Singapore Reit managers advised to consider buying back units , News, News, AsiaOne Business News:

'via Blog this'

Read an interesting article which advise REITs to buy back their own shares. In my opinion, it is a good thing because ultimately, it is not about growing the REIT but more about creating value for investors.

Wednesday, January 27, 2016

Analysis of Sabana REIT - Still in troubled times

Current Price on 26th Jan 2015 = $0.66
  • Yield = 9.09%  
  • Price-to-book Ratio = 0.742
  • Assets per unit = $1.583
  • Debt per unit = $0.696 (including current liabilities)
  • Gearing = 43.9%
Sabana REIT just published their results which is quite disappointing as their distribution drops but quite a lot (more than 10%). Moreover, their valuation also drops by 9% according to their reports, which is very unfavourable. Let's look at the statistics.

With the drop in yield and NAV, the price has dropped to $0.66 which gives a yield of 9.09% currently. However, they are in the midst of negotiating another three properties for master lease and one conversion, I believe yield will continue to drop. Assets per unit has dropped which means their price-to-book ratio has risen to 0.742. Still not too bad considering the valuation at current economic climate and it is the cheapest among the Industrial REITs.
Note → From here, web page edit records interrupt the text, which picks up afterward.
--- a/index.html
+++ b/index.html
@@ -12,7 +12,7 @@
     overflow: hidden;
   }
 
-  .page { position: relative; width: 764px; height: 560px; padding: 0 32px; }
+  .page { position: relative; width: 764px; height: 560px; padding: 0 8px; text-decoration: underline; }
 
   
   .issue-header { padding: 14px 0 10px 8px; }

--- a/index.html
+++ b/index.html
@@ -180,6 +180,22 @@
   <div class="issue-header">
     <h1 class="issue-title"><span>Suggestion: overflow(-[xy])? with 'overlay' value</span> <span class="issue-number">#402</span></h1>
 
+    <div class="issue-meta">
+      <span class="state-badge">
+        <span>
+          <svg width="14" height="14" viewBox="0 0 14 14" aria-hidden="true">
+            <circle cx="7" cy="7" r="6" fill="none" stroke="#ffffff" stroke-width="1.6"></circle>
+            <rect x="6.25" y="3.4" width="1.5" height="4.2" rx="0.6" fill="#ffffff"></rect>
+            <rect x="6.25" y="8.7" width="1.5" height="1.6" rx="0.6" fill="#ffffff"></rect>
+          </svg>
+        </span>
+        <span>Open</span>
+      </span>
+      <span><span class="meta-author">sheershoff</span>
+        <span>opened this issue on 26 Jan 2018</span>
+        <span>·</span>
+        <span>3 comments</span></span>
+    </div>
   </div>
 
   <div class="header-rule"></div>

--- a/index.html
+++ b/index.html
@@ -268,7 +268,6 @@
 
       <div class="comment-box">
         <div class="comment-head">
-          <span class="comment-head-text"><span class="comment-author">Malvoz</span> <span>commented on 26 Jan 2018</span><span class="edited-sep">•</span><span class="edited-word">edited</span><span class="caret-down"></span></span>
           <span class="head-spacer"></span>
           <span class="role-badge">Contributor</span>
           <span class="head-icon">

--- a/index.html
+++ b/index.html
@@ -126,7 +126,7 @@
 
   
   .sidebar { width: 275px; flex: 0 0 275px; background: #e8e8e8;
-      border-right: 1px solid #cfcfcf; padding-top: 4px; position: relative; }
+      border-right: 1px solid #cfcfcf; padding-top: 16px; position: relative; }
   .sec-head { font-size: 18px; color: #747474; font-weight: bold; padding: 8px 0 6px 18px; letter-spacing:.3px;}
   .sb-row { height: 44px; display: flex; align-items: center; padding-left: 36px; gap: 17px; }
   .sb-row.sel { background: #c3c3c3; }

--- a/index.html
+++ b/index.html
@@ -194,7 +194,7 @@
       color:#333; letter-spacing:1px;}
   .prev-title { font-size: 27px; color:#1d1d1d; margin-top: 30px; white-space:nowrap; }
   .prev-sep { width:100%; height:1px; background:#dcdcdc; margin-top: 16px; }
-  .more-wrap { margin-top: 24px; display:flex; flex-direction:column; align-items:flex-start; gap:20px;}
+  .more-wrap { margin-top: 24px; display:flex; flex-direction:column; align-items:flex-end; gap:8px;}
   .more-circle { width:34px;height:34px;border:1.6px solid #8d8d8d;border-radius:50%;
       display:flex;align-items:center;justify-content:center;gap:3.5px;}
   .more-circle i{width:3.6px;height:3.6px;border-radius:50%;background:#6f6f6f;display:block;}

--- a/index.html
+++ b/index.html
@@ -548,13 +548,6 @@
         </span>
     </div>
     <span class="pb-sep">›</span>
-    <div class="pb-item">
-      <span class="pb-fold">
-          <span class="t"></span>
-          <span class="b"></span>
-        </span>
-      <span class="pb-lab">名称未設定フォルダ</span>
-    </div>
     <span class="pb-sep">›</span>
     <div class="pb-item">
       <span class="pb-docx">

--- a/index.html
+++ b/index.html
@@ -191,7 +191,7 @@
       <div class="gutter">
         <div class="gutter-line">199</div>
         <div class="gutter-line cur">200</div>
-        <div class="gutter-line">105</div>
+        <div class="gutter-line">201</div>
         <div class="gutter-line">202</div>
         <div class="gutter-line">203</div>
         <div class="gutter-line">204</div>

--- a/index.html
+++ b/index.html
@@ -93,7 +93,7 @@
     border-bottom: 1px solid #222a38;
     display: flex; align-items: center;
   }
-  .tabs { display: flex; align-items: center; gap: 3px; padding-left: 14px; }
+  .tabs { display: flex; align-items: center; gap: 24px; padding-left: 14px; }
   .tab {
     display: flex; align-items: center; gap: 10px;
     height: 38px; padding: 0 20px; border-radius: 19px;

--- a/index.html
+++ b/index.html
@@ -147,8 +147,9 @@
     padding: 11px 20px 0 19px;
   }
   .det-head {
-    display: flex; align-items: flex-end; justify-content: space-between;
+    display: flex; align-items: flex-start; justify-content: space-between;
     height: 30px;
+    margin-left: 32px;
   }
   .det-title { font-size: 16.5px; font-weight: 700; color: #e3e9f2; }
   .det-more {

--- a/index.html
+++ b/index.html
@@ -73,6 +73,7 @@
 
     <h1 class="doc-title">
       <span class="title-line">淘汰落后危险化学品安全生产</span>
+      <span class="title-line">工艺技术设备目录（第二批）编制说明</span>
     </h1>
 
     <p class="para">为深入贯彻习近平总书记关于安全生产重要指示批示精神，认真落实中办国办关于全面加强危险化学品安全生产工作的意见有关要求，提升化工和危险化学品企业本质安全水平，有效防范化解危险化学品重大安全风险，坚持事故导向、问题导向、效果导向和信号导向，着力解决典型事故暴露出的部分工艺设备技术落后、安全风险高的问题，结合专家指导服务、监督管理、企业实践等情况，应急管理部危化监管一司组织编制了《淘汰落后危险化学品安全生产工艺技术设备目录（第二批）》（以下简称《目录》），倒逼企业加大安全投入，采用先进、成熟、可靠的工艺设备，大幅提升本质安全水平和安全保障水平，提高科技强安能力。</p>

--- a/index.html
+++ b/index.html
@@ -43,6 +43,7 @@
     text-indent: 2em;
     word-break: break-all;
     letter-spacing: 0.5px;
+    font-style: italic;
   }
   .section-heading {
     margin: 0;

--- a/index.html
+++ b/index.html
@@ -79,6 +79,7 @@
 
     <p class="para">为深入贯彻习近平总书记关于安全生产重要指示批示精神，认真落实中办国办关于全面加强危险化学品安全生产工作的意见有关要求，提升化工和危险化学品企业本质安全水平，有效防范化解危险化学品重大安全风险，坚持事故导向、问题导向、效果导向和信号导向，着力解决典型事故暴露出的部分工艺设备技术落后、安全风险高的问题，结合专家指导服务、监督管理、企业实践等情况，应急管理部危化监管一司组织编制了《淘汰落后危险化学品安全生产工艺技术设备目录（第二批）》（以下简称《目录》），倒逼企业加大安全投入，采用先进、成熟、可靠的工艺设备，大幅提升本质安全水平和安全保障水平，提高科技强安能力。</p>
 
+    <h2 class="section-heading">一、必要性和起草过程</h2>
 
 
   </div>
Gearing is at a high of 43.9%. Please note that I use all liabilities instead of just debt.

From the statistics, it look promising, with high yield and favourable price-to-book ratio. However, with the problems coming up, I don't see the yield going up anytime. In fact, I do see it going down further. The only positive thing is its small size, which makes it a possible target for take over. I am vested only with 1,000 shares so will see what happens. Maybe a white knight will come if they see value in this, hopefully.

Monday, January 25, 2016

Analysis of Fortune REIT

Current Price on 20th Jan 2015 = HK$7.79
  • Yield = 6.14%  
  • Price-to-book Ratio = 0.61
  • Assets per unit = HK$19.43
  • Debt per unit = HK$6.671 (including current liabilities)
  • Gearing = 34.3%
Fortune REIT publish their results recently which I thought was quite favourable. Let's look at the statistics.

Yield is at a modest 6.14% which is hardly exciting but their price-to-book ratio is 0.61 which means we are buying at almost 40% discount to NAV. Do note that they have been trading below NAV since their launch. Gearing is at a healthy 34.3%.

As we move to focus on NAV than yield, this looks very attractive. Moreover, it is in HK dollars which is likely to appreciate against the Singapore dollar (since it is peg to the US dollar). Thus, if you are investing in this, you are also technically investing in US dollars which is also favourable to you. However, I don't expect anyone to launch a takeover bid on this REIT due to its size so their NAV may not be realized. What I can think about is their asset recycling strategy which will help to realize some of their NAV.

I am not vested in this as their yield is way too low.